[Web page revision data]

==================================================

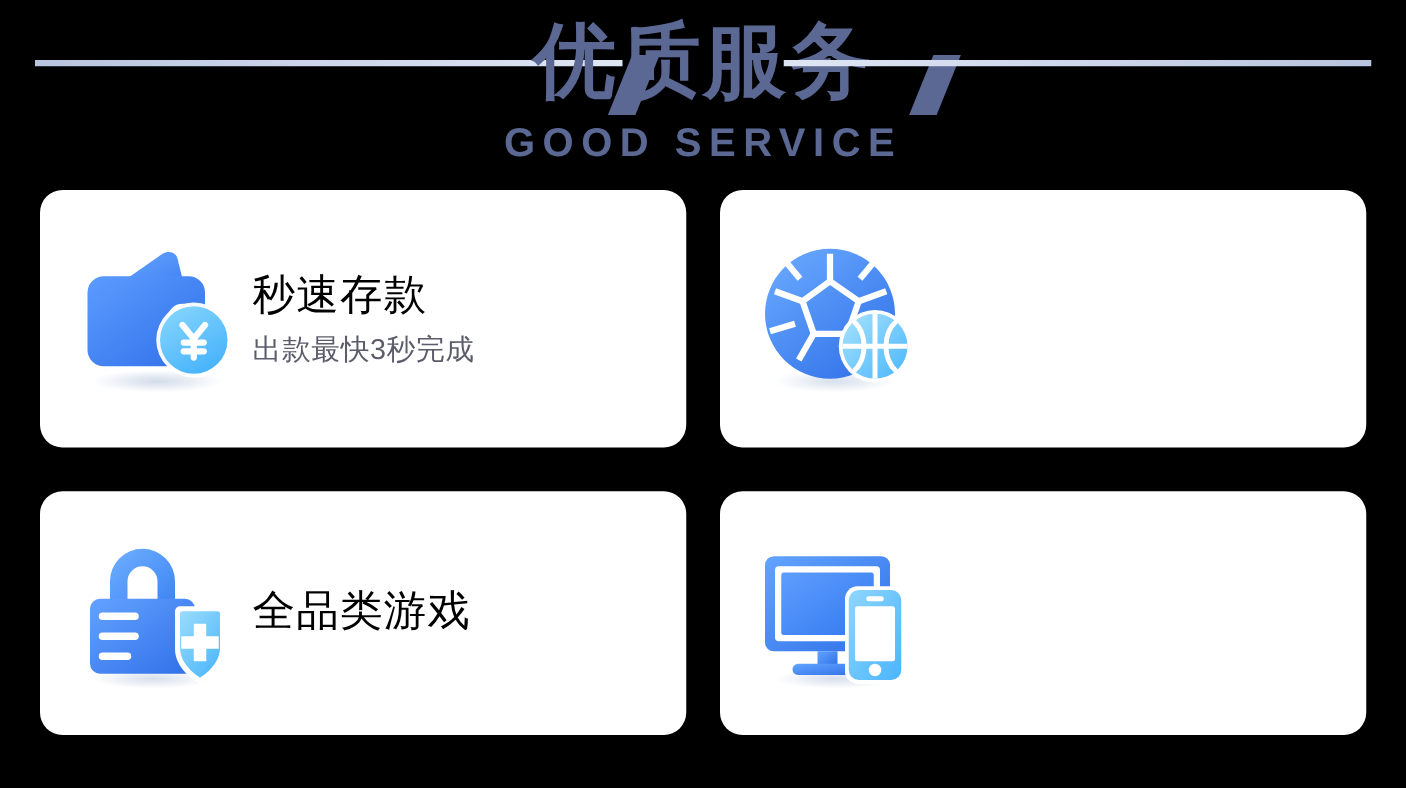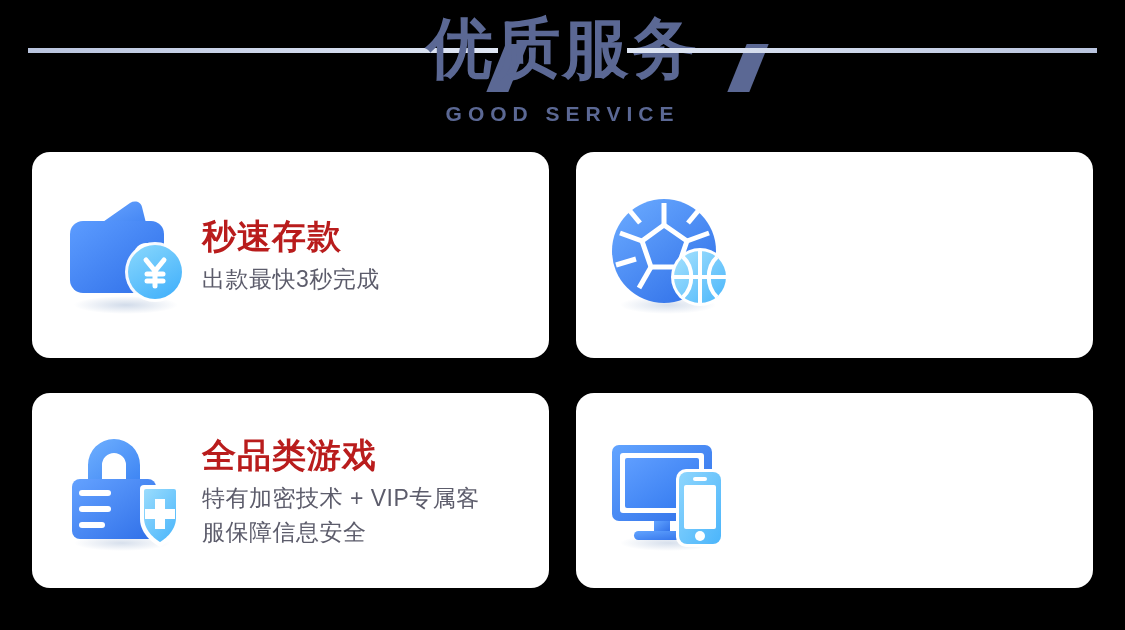--- a/index.html
+++ b/index.html
@@ -61,21 +61,21 @@
     letter-spacing: 2px;
     font-family: "Liberation Sans", "DejaVu Sans", sans-serif;
   }
 
   .title-en {
     position: absolute;
     top: 96px;
     left: 0;
     width: 1125px;
     text-align: center;
-    font-size: 21px;
+    font-size: 32px;
     line-height: 36px;
     font-weight: bold;
     color: #5b6894;
     letter-spacing: 6px;
   }
 
   
   .grid {
     position: absolute;
     left: 32px;
@@ -107,22 +107,22 @@
 
   .card-text {
     flex: 1 1 auto;
     padding-left: 8px;
     padding-right: 14px;
   }
 
   .card-title {
     font-size: 34px;
     line-height: 44px;
-    font-weight: bold;
-    color: #b91c1c;
+    font-weight: normal;
+    color: #000000;
     letter-spacing: 1px;
     margin-bottom: 4px;
   }
 
   .card-sub {
     font-size: 23px;
     line-height: 34px;
     color: #5c5c6b;
     letter-spacing: 0.5px;
   }
@@ -261,24 +261,20 @@
           <path d="M20 84 L46 84"></path>
           <path d="M20 100 L40 100"></path>
         </g>
         <path d="M82 60 L114 60 A4 4 0 0 1 118 64 L118 94 C118 110 102 120 98 122 C94 120 78 110 78 94 L78 64 A4 4 0 0 1 82 60 Z" fill="#ffffff"></path>
         <path d="M84 64 L112 64 A2 2 0 0 1 114 66 L114 93 C114 107 100 116 98 117 C96 116 82 107 82 93 L82 66 A2 2 0 0 1 84 64 Z" fill="url(#g-shield)"></path>
         <path d="M93 74 L103 74 L103 84 L113 84 L113 94 L103 94 L103 104 L93 104 L93 94 L83 94 L83 84 L93 84 Z" fill="#ffffff"></path>
       </svg>
     </div>
     <div class="card-text">
       <div class="card-title">全品类游戏</div>
-      <div class="card-sub">
-        <div>特有加密技术 + VIP专属客</div>
-        <div>服保障信息安全</div>
-      </div>
     </div>
   </div>
 
   <div class="card">
     <div class="icon-wrap">
       <svg class="svg-icon" viewBox="0 0 132 132" xmlns="http://www.w3.org/2000/svg">
         <defs>
           <linearGradient id="g-mon" x1="0" y1="0" x2="1" y2="1">
             <stop offset="0" stop-color="#62a4ff"></stop>
               <stop offset="1" stop-color="#2f6fe8"></stop>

==================================================

Task brief: Pictures are to be left out when the entries above are repeated exactly.

Finished task:
--- a/index.html
+++ b/index.html
@@ -61,21 +61,21 @@
     letter-spacing: 2px;
     font-family: "Liberation Sans", "DejaVu Sans", sans-serif;
   }
 
   .title-en {
     position: absolute;
     top: 96px;
     left: 0;
     width: 1125px;
     text-align: center;
-    font-size: 21px;
+    font-size: 32px;
     line-height: 36px;
     font-weight: bold;
     color: #5b6894;
     letter-spacing: 6px;
   }
 
   
   .grid {
     position: absolute;
     left: 32px;
@@ -107,22 +107,22 @@
 
   .card-text {
     flex: 1 1 auto;
     padding-left: 8px;
     padding-right: 14px;
   }
 
   .card-title {
     font-size: 34px;
     line-height: 44px;
-    font-weight: bold;
-    color: #b91c1c;
+    font-weight: normal;
+    color: #000000;
     letter-spacing: 1px;
     margin-bottom: 4px;
   }
 
   .card-sub {
     font-size: 23px;
     line-height: 34px;
     color: #5c5c6b;
     letter-spacing: 0.5px;
   }
@@ -261,24 +261,20 @@
           <path d="M20 84 L46 84"></path>
           <path d="M20 100 L40 100"></path>
         </g>
         <path d="M82 60 L114 60 A4 4 0 0 1 118 64 L118 94 C118 110 102 120 98 122 C94 120 78 110 78 94 L78 64 A4 4 0 0 1 82 60 Z" fill="#ffffff"></path>
         <path d="M84 64 L112 64 A2 2 0 0 1 114 66 L114 93 C114 107 100 116 98 117 C96 116 82 107 82 93 L82 66 A2 2 0 0 1 84 64 Z" fill="url(#g-shield)"></path>
         <path d="M93 74 L103 74 L103 84 L113 84 L113 94 L103 94 L103 104 L93 104 L93 94 L83 94 L83 84 L93 84 Z" fill="#ffffff"></path>
       </svg>
     </div>
     <div class="card-text">
       <div class="card-title">全品类游戏</div>
-      <div class="card-sub">
-        <div>特有加密技术 + VIP专属客</div>
-        <div>服保障信息安全</div>
-      </div>
     </div>
   </div>
 
   <div class="card">
     <div class="icon-wrap">
       <svg class="svg-icon" viewBox="0 0 132 132" xmlns="http://www.w3.org/2000/svg">
         <defs>
           <linearGradient id="g-mon" x1="0" y1="0" x2="1" y2="1">
             <stop offset="0" stop-color="#62a4ff"></stop>
               <stop offset="1" stop-color="#2f6fe8"></stop>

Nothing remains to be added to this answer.